As part of the AMS Research team at Raymond James, the Investment Data Scientist plays a key role in developing, improving, and evaluating quantitative models that directly support investment decision-making and portfolio management.
Requirements
- Python libraries for data manipulation and array mathematics: pandas, NumPy, SciPy, and optimization libraries such as CVXPY.
- Statistical modeling and optimization: mixed integer programming, regressions, time series, and Monte Carlo simulation.

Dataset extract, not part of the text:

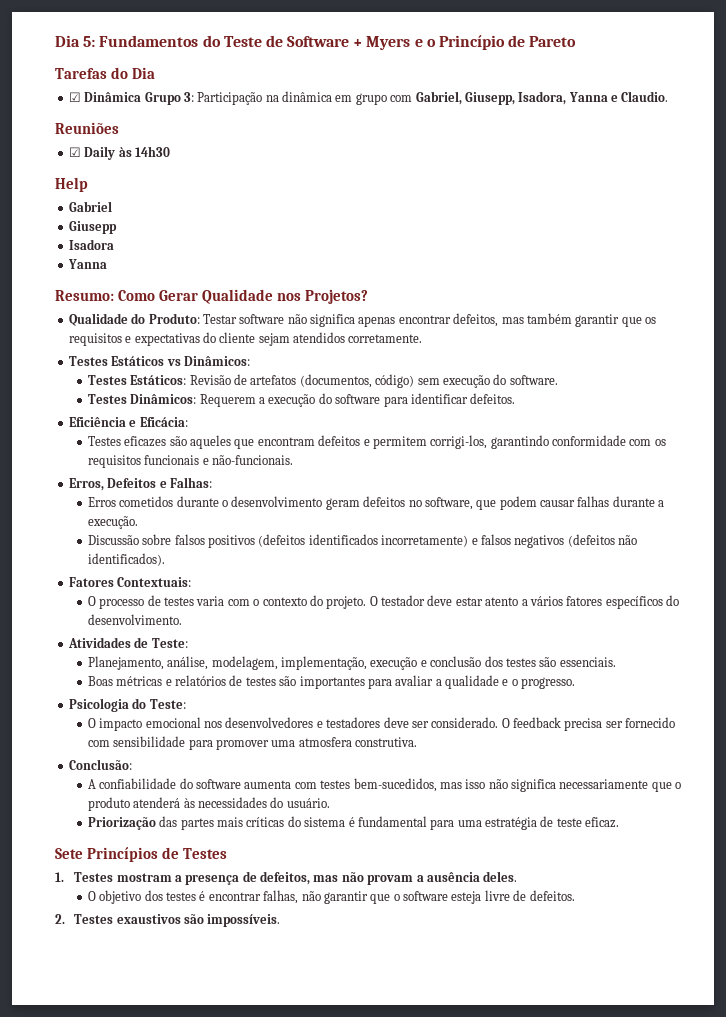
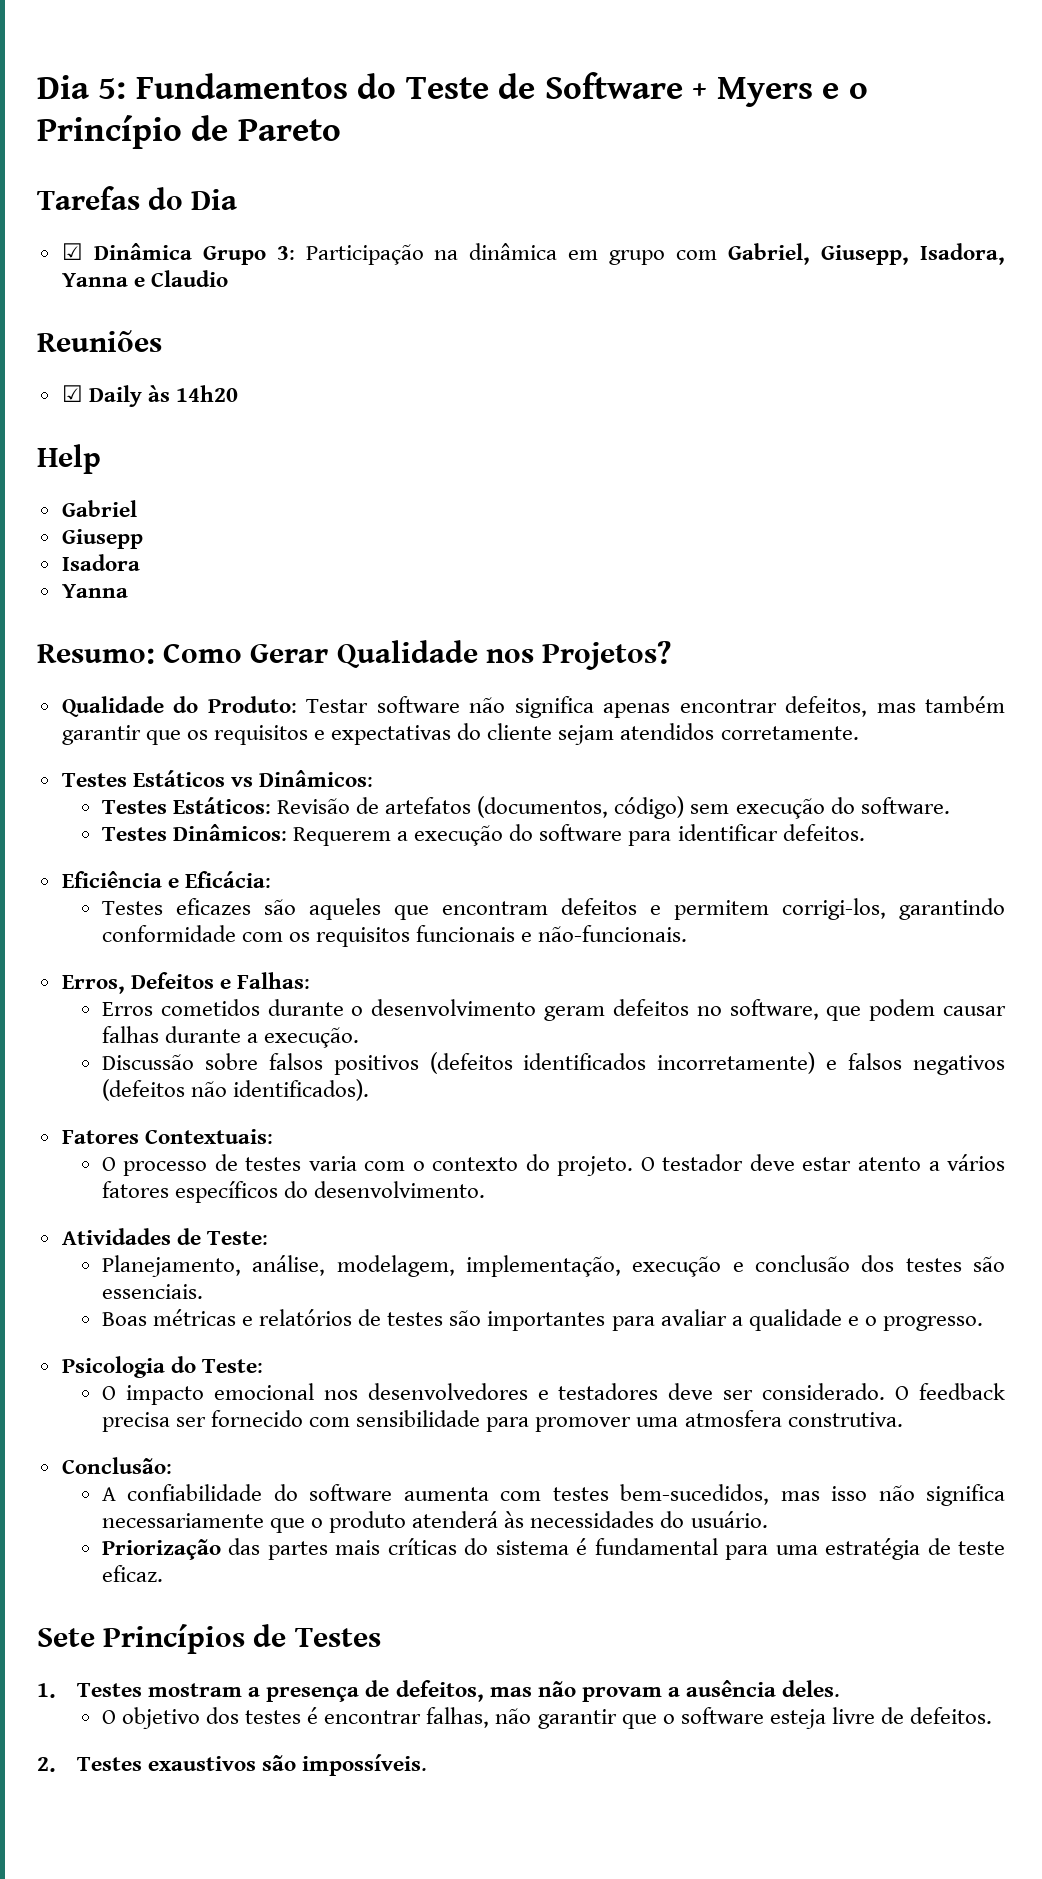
- ☑ Dinâmica Grupo 3: Participação na dinâmica em grupo com Gabriel, Giusepp, Isadora, Yanna e Claudio.
+ ☑ Dinâmica Grupo 3: Participação na dinâmica em grupo com Gabriel, Giusepp, Isadora, Yanna e Claudio
- ☑ Daily às 14h30
+ ☑ Daily às 14h20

- Data visualization: Streamlit, Tableau, Power BI, Plotly Dash, or similar platforms.
- Quantitative finance: portfolio construction methods, risk modeling, and financial data analysis.
- Writing clean, documented, and version-controlled Python code.
- Django framework for database management.
- Advanced investment concepts and practices in the securities industry.
Responsibilities
- Develop and maintain robust Python code for portfolio construction, statistical analysis, and automation of investment workflows.
- Design and implement portfolio optimization algorithms.
- Apply advanced statistical methods to extract insights from financial datasets.
- Collaborate with Investment Committee members, analysts, and quant team members to align model development with investment objectives and operational needs.
- Build automated processes to eliminate manual tasks, reduce errors, and improve workflow efficiency.
- Create interactive dashboards and visualizations to communicate analytical findings.
Other
- Bachelor’s degree in Computer Science, Mathematics, Statistics, Physics, Engineering, Economics, Finance, or a related quantitative field.
- 3–6 years of hands-on experience with Python development and quantitative analysis.
- Less than 25% travel required.
- Hybrid workstyle.
- Ability to work independently and collaboratively in a fast-paced team environment.